The researchers then used the chemically induced pluripotent stem (iPS) cells to generate 3D clusters of islets. They tested the safety and efficacy of the cells in mice and non-human primates.

In June 2023, in an operation that lasted less than half an hour, they injected the equivalent of roughly 1.5 million islets into the woman’s abdominal muscles — a new site for islet transplants. Most islet transplants are injected into the liver, where the cells cannot be observed. But by placing them in the abdomen, the researchers could monitor the cells using magnetic resonance imaging, and potentially remove them if needed.

Insulin free

Two-and-a-half months later, the woman was producing enough insulin to live without needing top-ups, and she has sustained that level of production for more than a year. By that time, she had stopped experiencing the dangerous spikes and drops in blood glucose levels, which remained within a target range for more than 98% of the day. “That’s remarkable,” says Daisuke Yabe, a diabetes researcher at Kyoto University. “If this is applicable to other patients, it’s going to be wonderful.”

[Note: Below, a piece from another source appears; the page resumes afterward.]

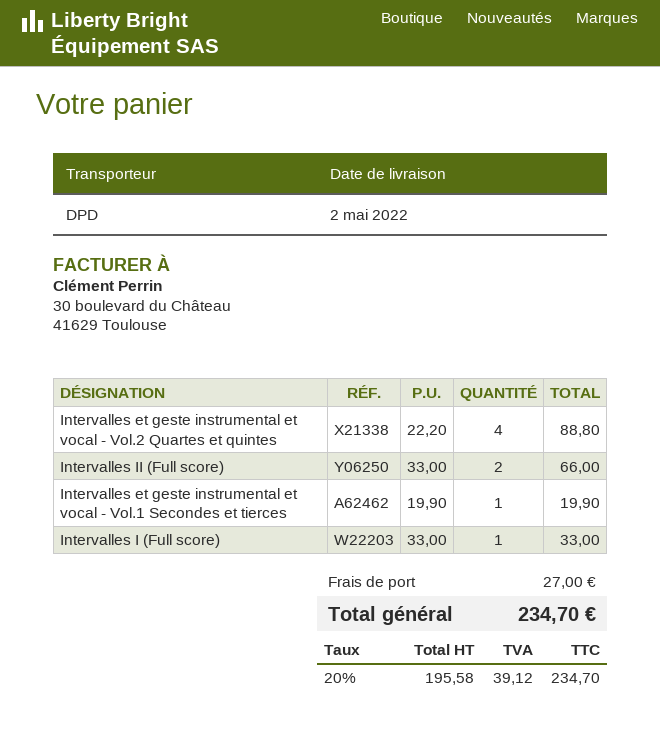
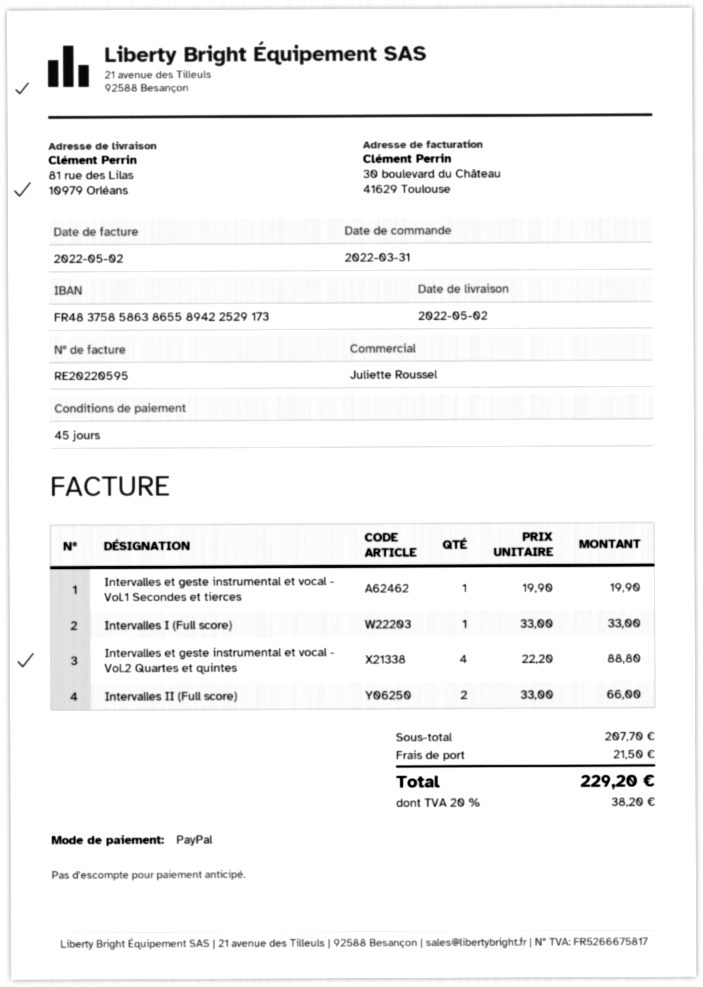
shipping: 27.00 -> 21.50
tax: 20% = 39.12 -> 20% = 38.20
total: 234.70 -> 229.20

The results are intriguing, but they need to be replicated in more people, says Jay Skyler, an endocrinologist at the University of Miami, Florida, who studies type 1 diabetes. Skyler also wants to see that the woman’s cells continue to produce insulin for up to five years, before considering her ‘cured’.

Deng says the results for the other two participants are “also very positive”, and those patients will reach the one-year mark in November, after which he hopes to expand the trial to another 10 or 20 individuals.

Because the woman was already receiving immunosuppressants for a previous liver transplant, the researchers could not assess whether the iPS cells reduced the risk of rejection of the graft.

Even if the body doesn’t reject the transplant because it doesn’t consider the cells to be ‘foreign’, in people with type 1 diabetes, because they have an autoimmune condition, there is still a risk that the body could attack the islets. Deng says they didn’t see this in the woman because she was taking immunosuppressants, but they are trying to develop cells that can evade this autoimmune response.

Donor cells

Transplants using the recipient’s own cells have advantages, but the procedures are difficult to scale up and commercialize, say researchers. Several groups have started trials of islet cells created using donor stem cells.

Preliminary results for one trial, led by Vertex Pharmaceuticals in Boston, Massachusetts, were reported in June. A dozen participants with type 1 diabetes received islets derived from donated embryonic stem cells that were injected into the liver. They were all treated with immunosuppressants. Three months after the transplant, all the participants began producing insulin when glucose was present in the bloodstream4. Some had become insulin independent.

Last year, Vertex launched another trial in which islet cells derived from donated stem cells were placed in a device designed to protect them from immune-system attacks. It was transplanted into a person with type 1 diabetes, who did not receive immunosuppressants. “That trial is ongoing,” says Shapiro, who is involved in running the study, which aims to enrol 17 individuals.

Yabe is also about to start a trial using islet cells produced using donor iPS cells. He plans to develop sheets of islets and surgically place them in the abdominal tissue of three people with type 1 diabetes, who will receive immunosuppressants. The first participant should receive their transplant early next year.